Lillian Baumbach: “The Pretty Plumber”

The plumbing industry has changed a lot over the decades. Modern plumbing is done with various lightweight plastics that use special easy-to-use connectors or glue. But, back in the 1950s, the plumbing industry was very different. The materials of choice were heavy black iron pipes for sewers that were soldered together with molten lead, while freshwater pipes were made from galvanized steel that had to be joined with heavy wrenches. 

Many would say that plumbing work back in the 1950s was no place for a woman, but in 1951 a young woman named Lillian Baumbach proved everyone wrong. Lillian Baumbach stands as history's first woman to become a master plumber. Celebrate Women’s History Month by learning a few facts about this historic first. 

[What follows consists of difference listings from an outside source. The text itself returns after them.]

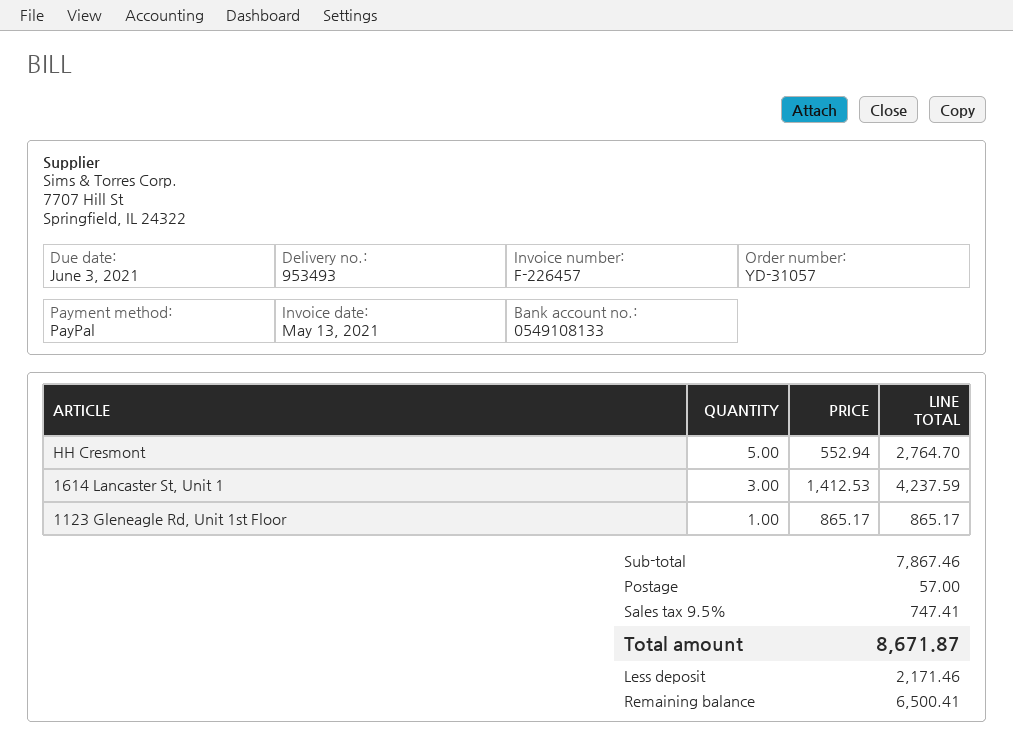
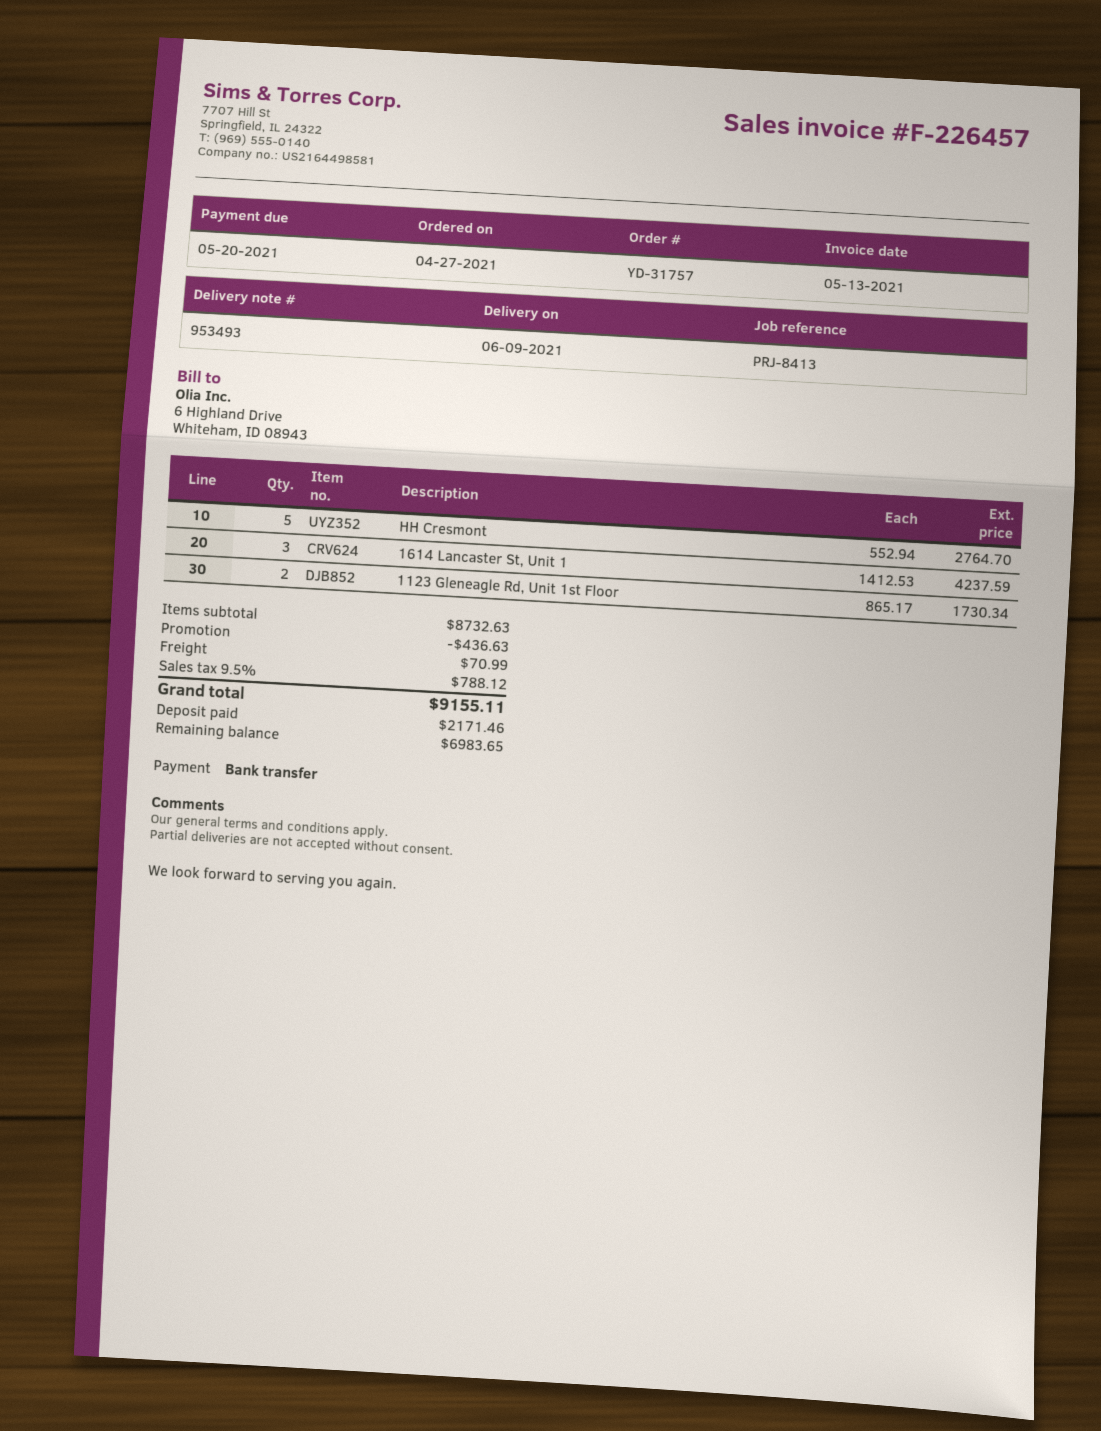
order number: YD-31057 -> YD-31757
due date: 2021-06-03 -> 2021-05-20
payment method: PayPal -> bank transfer
1123 Gleneagle Rd, Unit 1st Floor: 1 x 865.17 = 865.17 -> 2 x 865.17 = 1730.34
subtotal: 7867.46 -> 8732.63
discount: none -> 436.63
shipping: 57.00 -> 70.99
tax: 9.5% = 747.41 -> 9.5% = 788.12
total: 8671.87 -> 9155.11
balance: 6500.41 -> 6983.65

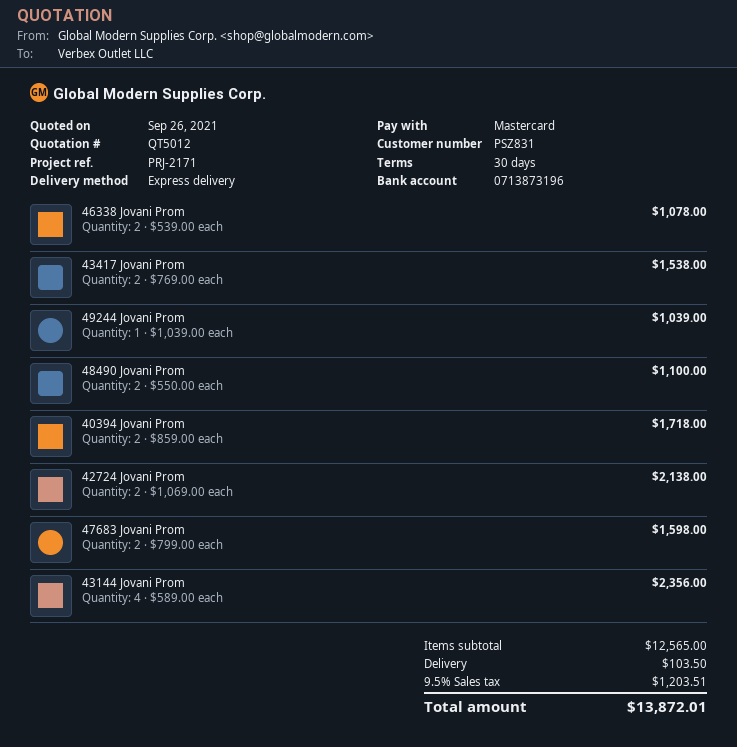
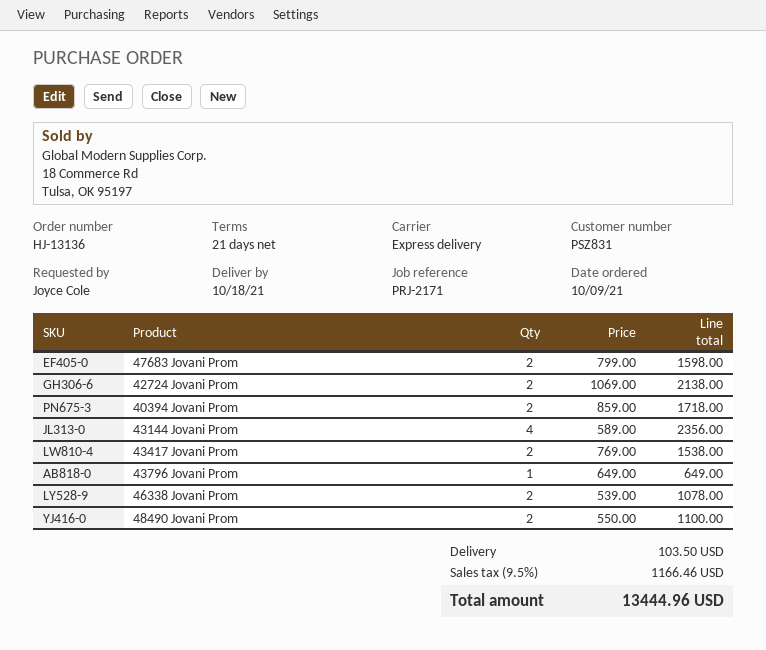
payment terms: 30 days -> 21 days
49244 Jovani Prom: 1 x 1039.00 = 1039.00 -> none
43796 Jovani Prom: none -> 1 x 649.00 = 649.00
tax: 9.5% = 1203.51 -> 9.5% = 1166.46
total: 13872.01 -> 13444.96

Becoming the First Female in a Male-Only Industry

woman Lillian Baumbach was the daughter of W.J. Baumbach, founder of W.J. Baumbach Plumbing and Heating in Arlington, Virginia. From an early age, she took a liking to her father’s business. Her aunt claims she was plumbing by the age of two when she unclogged one of her sinks that was backed up. 

By the age of nine, Lillian was accompanying her father to many job sites. She wore coveralls and tucked her hair under her hat. In fact, most of the people she worked with never suspected Lillian was a woman at all. She did her apprenticeship and journeyman work with her father’s company then decided she wanted to pursue her master’s license. Attending her father’s weekly night course at the local high school, she prepared for her test. When it came time to sit for it, she took it with six other men, of whom only two passed. 

The Army’s Favorite Pen Pal

letters The news of her achievement made her a national news story. With the Korean War going on in 1951, when her license was given to her, she attracted the attention of troops on the front lines. Her nickname was “the Pretty Plumber,” and several companies voted her as their pin-up girl. 

She was so popular amongst the troops that she ended up corresponding with over 250 of them. While also trying to work for her father’s company, she spent her evenings keeping up with letters from GIs that were on the front lines. Her letters included pictures of herself in overalls holding a large pipe wrench. 

The Legacy of Women in Plumbing

Plumbing continues to be a male-dominated industry, but that has the likelihood of changing. Today, women represent only 1.5% of the total plumbing workforce, many of these in management roles, similar to how Mrs. Baumbach’s career developed. 

The low number of females in the industry is likely due to poor stereotypes of the work that plumbers do. Most plumbing is not the nasty job that it is reputed to be, and most modern-day materials do not require the heavy lifting that may have been a barrier in the past.  

The truth is, the future is bright for women plumbers. All trades, especially plumbing are expected to be growing at above-average rates in the coming years as older plumbers retire. Now is the perfect time for women to consider a career in a field with a promising future.